Runhan Xie, Isaac Grosof, Ziv Scully

Research output: Contribution to journalArticlepeer-review

2 Scopus citations

Abstract

Dispatching systems, where arriving jobs are immediately assigned to one of multiple queues, are ubiquitous in computer systems and service systems. A natural and practically relevant model is one in which each queue serves jobs in FCFS (First-Come First-Served) order. We consider the case where the dispatcher is size-Aware, meaning it learns the size (i.e. service time) of each job as it arrives; and state-Aware, meaning it always knows the amount of work (i.e.Total remaining service time) at each queue. While size-and state-Aware dispatching to FCFS queues has been extensively studied, little is known about optimal dispatching for the objective of minimizing mean delay. A major obstacle is that no nontrivial lower bound on mean delay is known, even in heavy traffic (i.e.The limit as load approaches capacity). This makes it difficult to prove that any given policy is optimal, or even heavy-Traffic optimal.

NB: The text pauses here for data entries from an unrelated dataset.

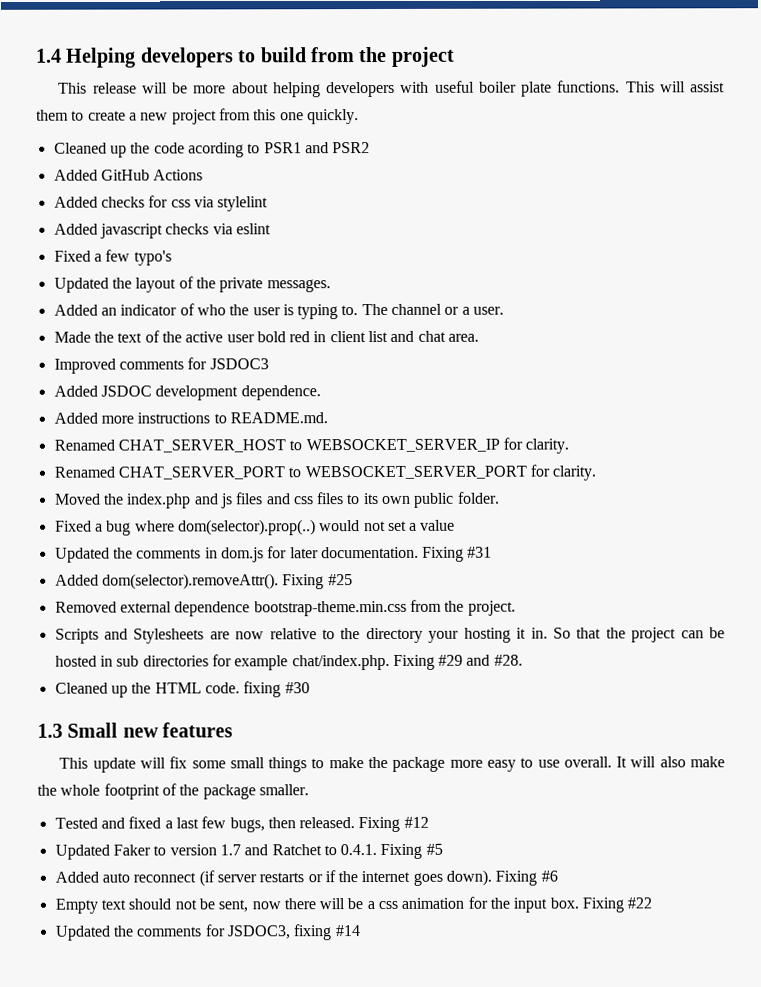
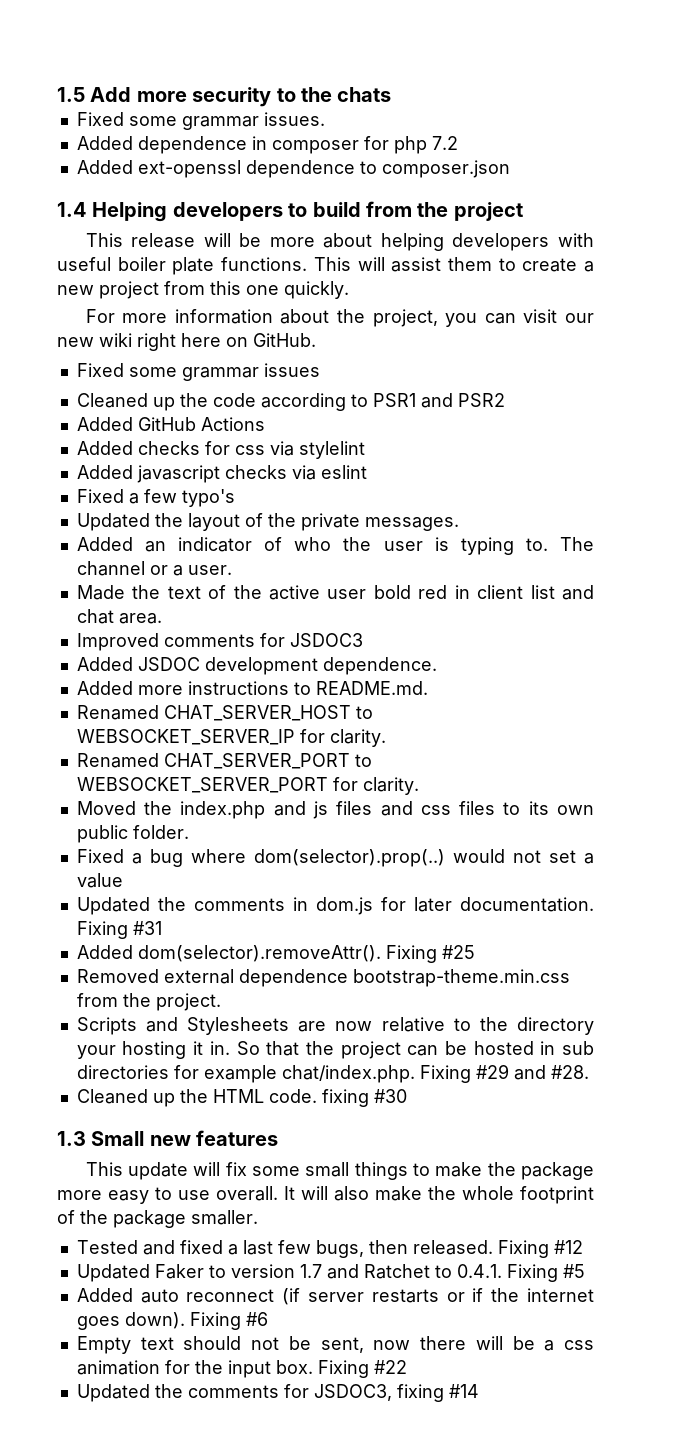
(35, 55) none -> [57,87,392,107] [76,112,325,130] [76,136,458,154] [76,160,510,178] 1.5 Add more security to the chats // Fixed some grammar issues. // Added dependence in composer for php 7.2 // Added ext-openssl dependence to composer.json //
(359, 117) none -> [85,309,594,327] [57,333,316,351] [76,363,320,381] // For more information about the project, you can visit our new wiki right here on GitHub. // Fixed some grammar issues
[187,142,244,158] acording -> [260,393,346,411] according

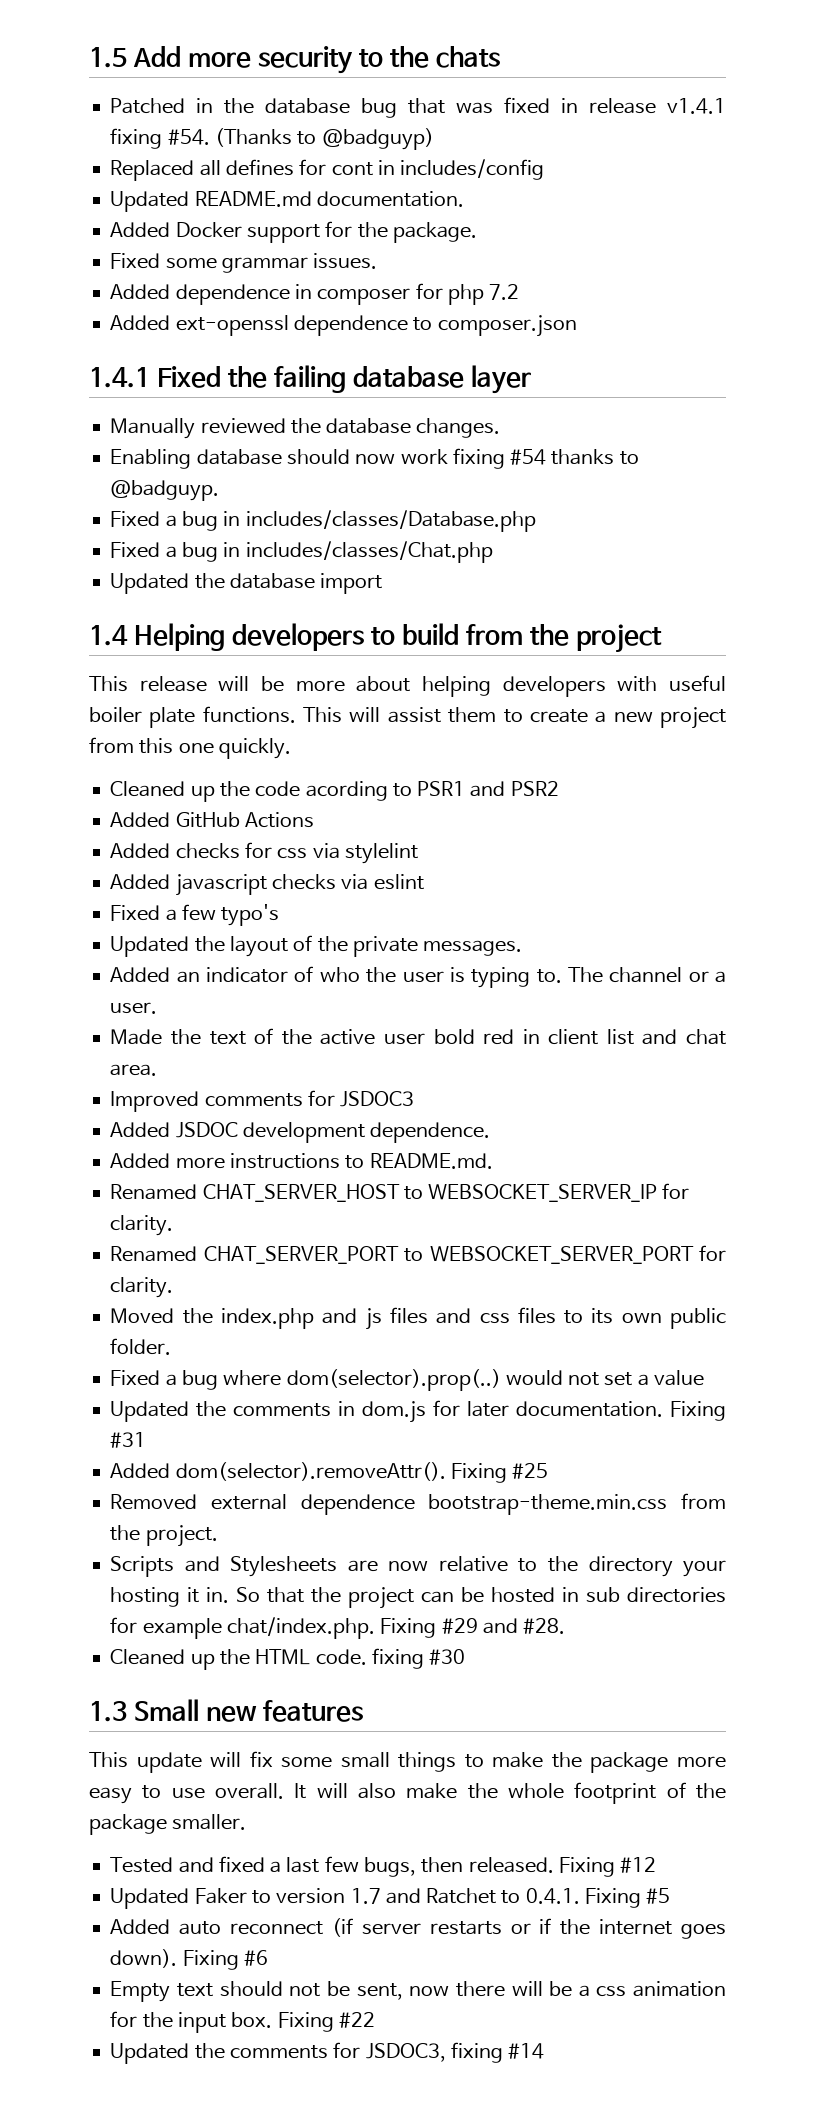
(392, 94) none -> [110,97,726,118] [110,128,434,150] [110,159,545,181] [110,191,464,212] [110,221,477,243] // Patched in the database bug that was fixed in release v1.4.1 fixing #54. (Thanks to @badguyp) // Replaced all defines for cont in includes/config // Updated README.md documentation. // Added Docker support for the package.
(510, 169) none -> [89,365,532,394] [110,418,501,439] [110,448,639,469] [110,480,220,501] [110,510,537,532] [110,541,493,563] [110,573,383,594] // 1.4.1 Fixed the failing database layer // Manually reviewed the database changes. // Enabling database should now work fixing #54 thanks to @badguyp. // Fixed a bug in includes/classes/Database.php // Fixed a bug in includes/classes/Chat.php // Updated the database import
[85,309,594,327] [57,333,316,351] [76,363,320,381] // For more information about the project, you can visit our new wiki right here on GitHub. // Fixed some grammar issues -> (291, 748) none
[260,393,346,411] according -> [305,781,388,801] acording

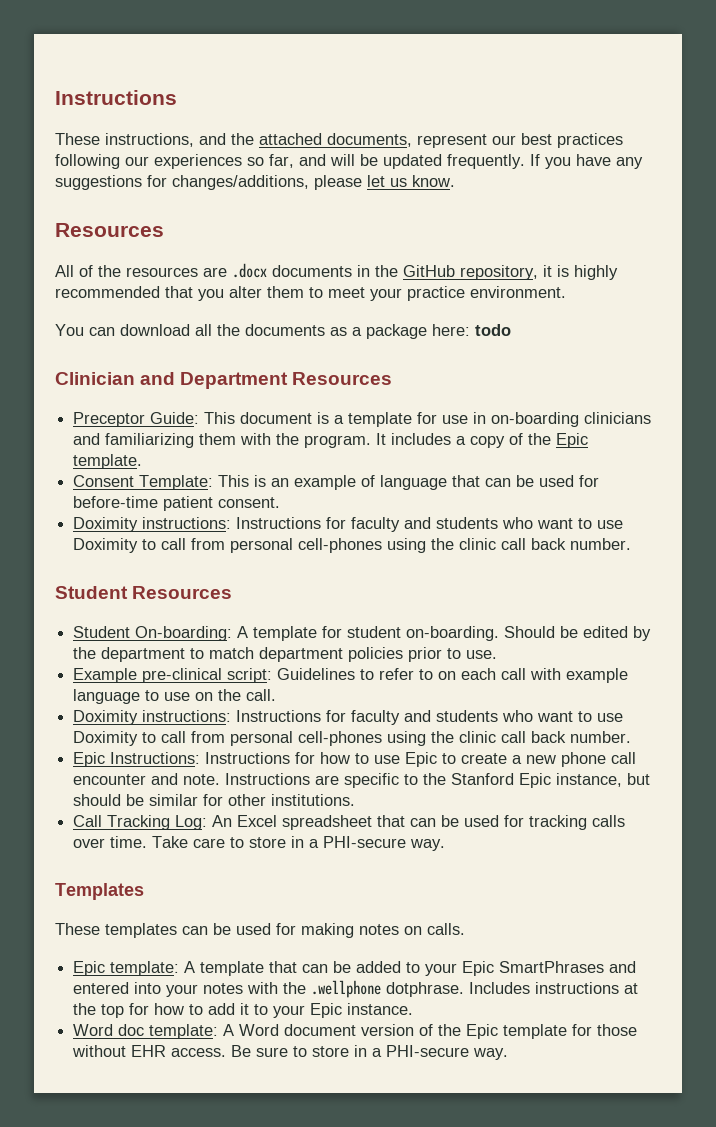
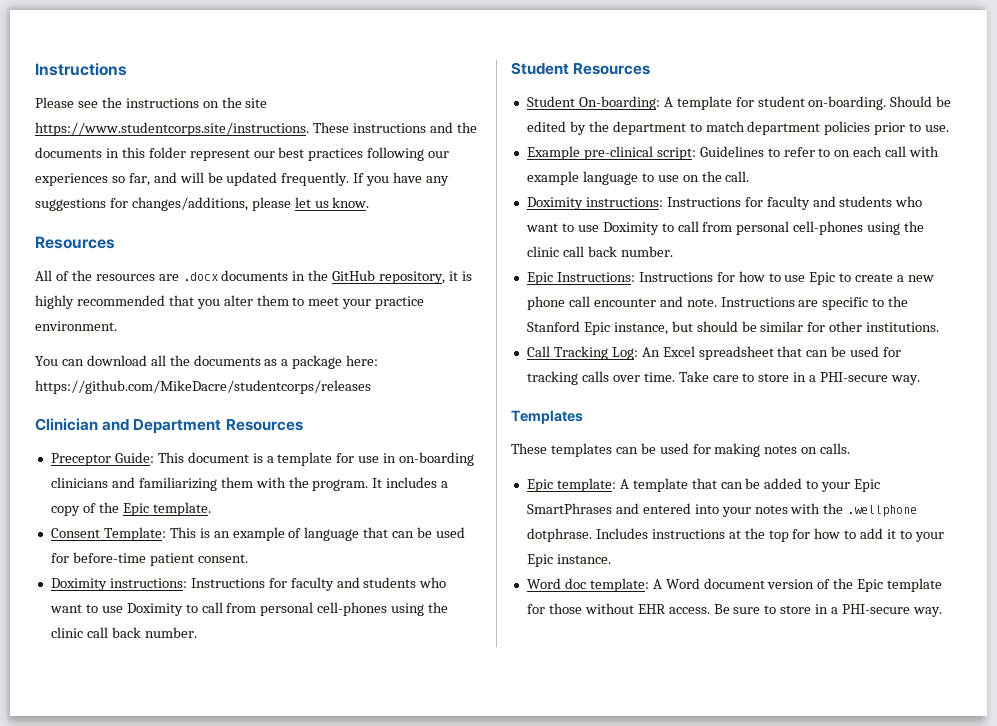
[55,133,412,147] These instructions, and the attached documents, -> [35,97,268,108] [35,122,477,136] [35,147,186,158] Please see the instructions on the site https://www.studentcorps.site/instructions. These instructions and the documents in this folder
[475,324,511,336] todo -> [35,380,371,394] https://github.com/MikeDacre/studentcorps/releases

In this work, we propose the first size-and state-Aware dispatching policy that provably minimizes mean delay in heavy traffic. Our policy, called CARD (Controlled Asymmetry Reduces Delay), keeps all but one of the queues short, then routes as few jobs as possible to the one long queue. We prove an upper bound on CARD's mean delay, and we prove the first nontrivial lower bound on the mean delay of any size-and state-Aware dispatching policy. Both results apply to any number of servers. Our bounds match in heavy traffic, implying CARD's heavy-Traffic optimality. In particular, CARD's heavy-Traffic performance improves upon that of LWL (Least Work Left), SITA (Size Interval Task Assignment), and other policies from the literature whose heavy-Traffic performance is known.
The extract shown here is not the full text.